The action which followed upon Pope Zachary’s answer to this question – an answer which was, above all else, a “doctrinal decision on a case of conscience which the French had voluntarily submitted to his tribunal” – was, by God’s Providence, to reverberate through ten centuries. Pope Zachary answered, “It is better to call him ‘king’ who is invested with authority, than him who is deprived of it.” Whereupon, Pepin the Short, on the authority of the Pope, was crowned and anointed King of the Franks by Saint Boniface, in 752.

Thus, all unknowingly, was the first step taken on the road leading to the temporal independence of the Popes. Thus was the way opened for the ideal relationship between Church and State which would come to fruition in the blessed pontificate of Pope Saint Leo III and the illustrious reign of Charlemagne. Thus was the foundation laid for the great Christian Republic, so called, of the Middle Ages, which was to come to such full flower in the brilliant and holy reign of Pope Innocent III, and to die such a disastrous death, almost a hundred years later, under the gloriously unbending and steadfast Pope Boniface VIII, who gave his life for the sacred dogma of the divinely appointed custodianship of the Holy Roman Pontiff over matters of faith and morals, over the consciences of men, be they even kings and emperors, and that for the salvation of every human creature it is necessary that he be in personal submission to the Vicar of Jesus Christ.
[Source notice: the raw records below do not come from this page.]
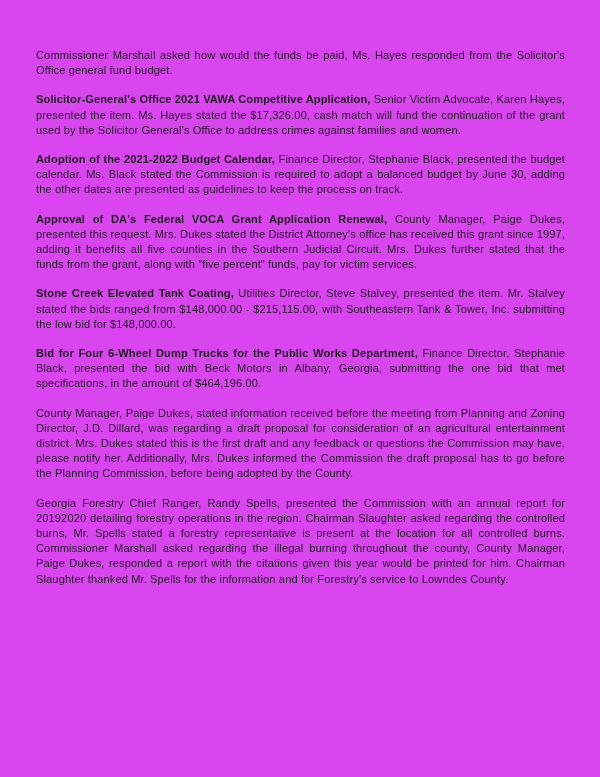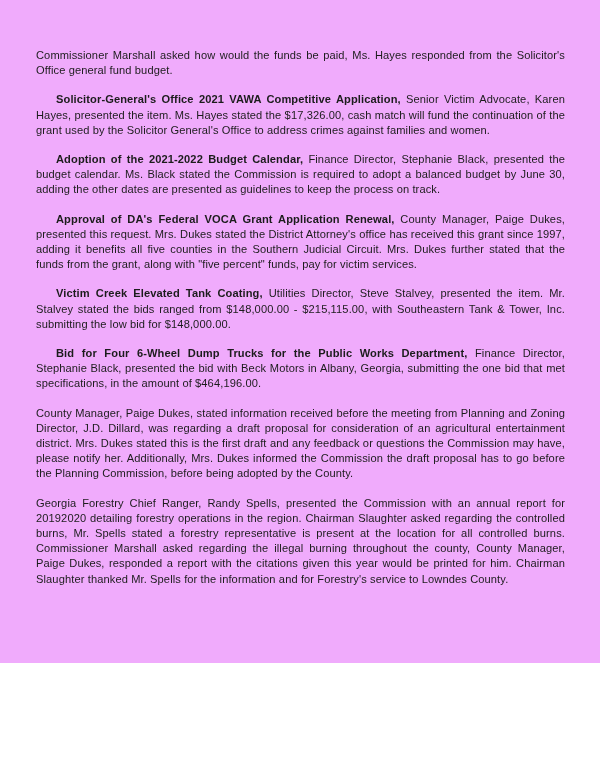"Commissioner Marshall asked how would" .page { background: #f0abfc -> #d946ef; height: 663px -> 777px }
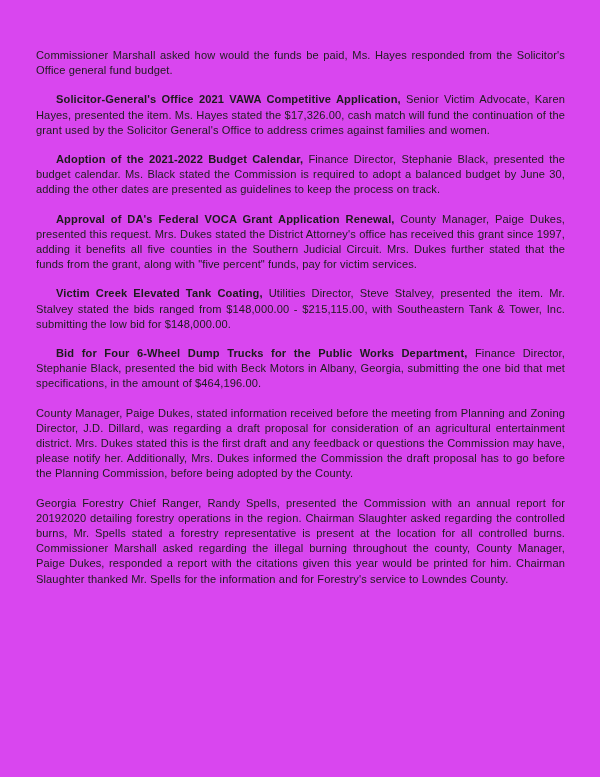"Solicitor-General's Office 2021 VAWA" .lead { margin-left: 20px -> none }
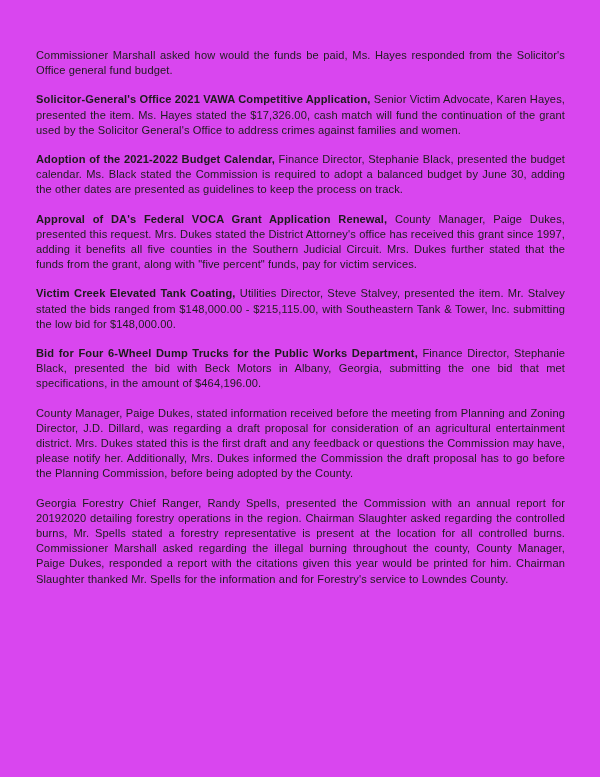"Victim Creek Elevated Tank Coating," span.lead { text: Victim -> Stone }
Saint Zachary’s life was filled with labors on many fronts. He found the time to carry on theological studies and to translate into Greek the Dialogues of Pope Saint Gregory the Great. He restored the Lateran Palace, the gift of the Emperor Constantine to the Popes, and he had translated to the Church of Saint George, in Velabro, the head of the martyr Saint George which had been found during the repairing of the decayed old palace. He forbade names to be given to any of the angels except those mentioned in Holy Scripture: Michael, Gabriel and Raphael. It had been held, on the authority of some illuminated manuscripts, that four other angels, Uriel, Saltiel, Geudiel and Barachiel, had also been invoked, but these Saint Zachary refused to include.

When he found that Venetian merchants were buying slaves in Rome which they planned to sell to the Saracens in Africa, Saint Zachary, shocked and outraged, bought all the slaves in the market, “so that Christians should not become the property of heathens!” He educated the slaves, and gave them their freedom. Earlier in his pontificate he had threatened to excommunicate all who would sell Christian slaves to Jews.

Saint Zachary died on the fourteenth of March, 752, deeply mourned by the poor, whose tender father and watchful benefactor he had ever been.

Three years after the death of Saint Zachary, Saint Boniface, then seventy five years of age, embarked with fifty-two companions down the Rhine River to undertake the work he had, as a young priest, vowed to accomplish for God, the conversion of the entire Frisian people. The conviction was strong upon him, as he set out, that from this mission he would not return. However, he and his devoted missionaries succeeded in baptizing many thousands, and even in establishing among the Frisians some courageous and zealous Catholic communities.

In June, 755, the little fleet was anchored at Dokkum, beyond the Zuyder Zee, where Saint Boniface planned to administer the Sacrament of Confirmation to those whom they had baptized. The appointed day, June 5, arrived, and all was in readiness. And then, just as the venerable apostle, grown old in the service of his Lord, was preparing to say Mass, there appeared suddenly, not the Christian converts whom he was expecting, but a band of pagan Frisians, piercing the air with their shrieks and calling for the death of the Christian Fathers. Before Saint Boniface could do more than cry out to his missionaries, “Take courage! Those weapons can do no harm to our souls!” the axes of the pagans had fallen. Boniface, Apostle of Germany, and his brave followers had given their lives to bring to ancient Germans and Dutchmen the living waters of that Faith without which no man can be saved.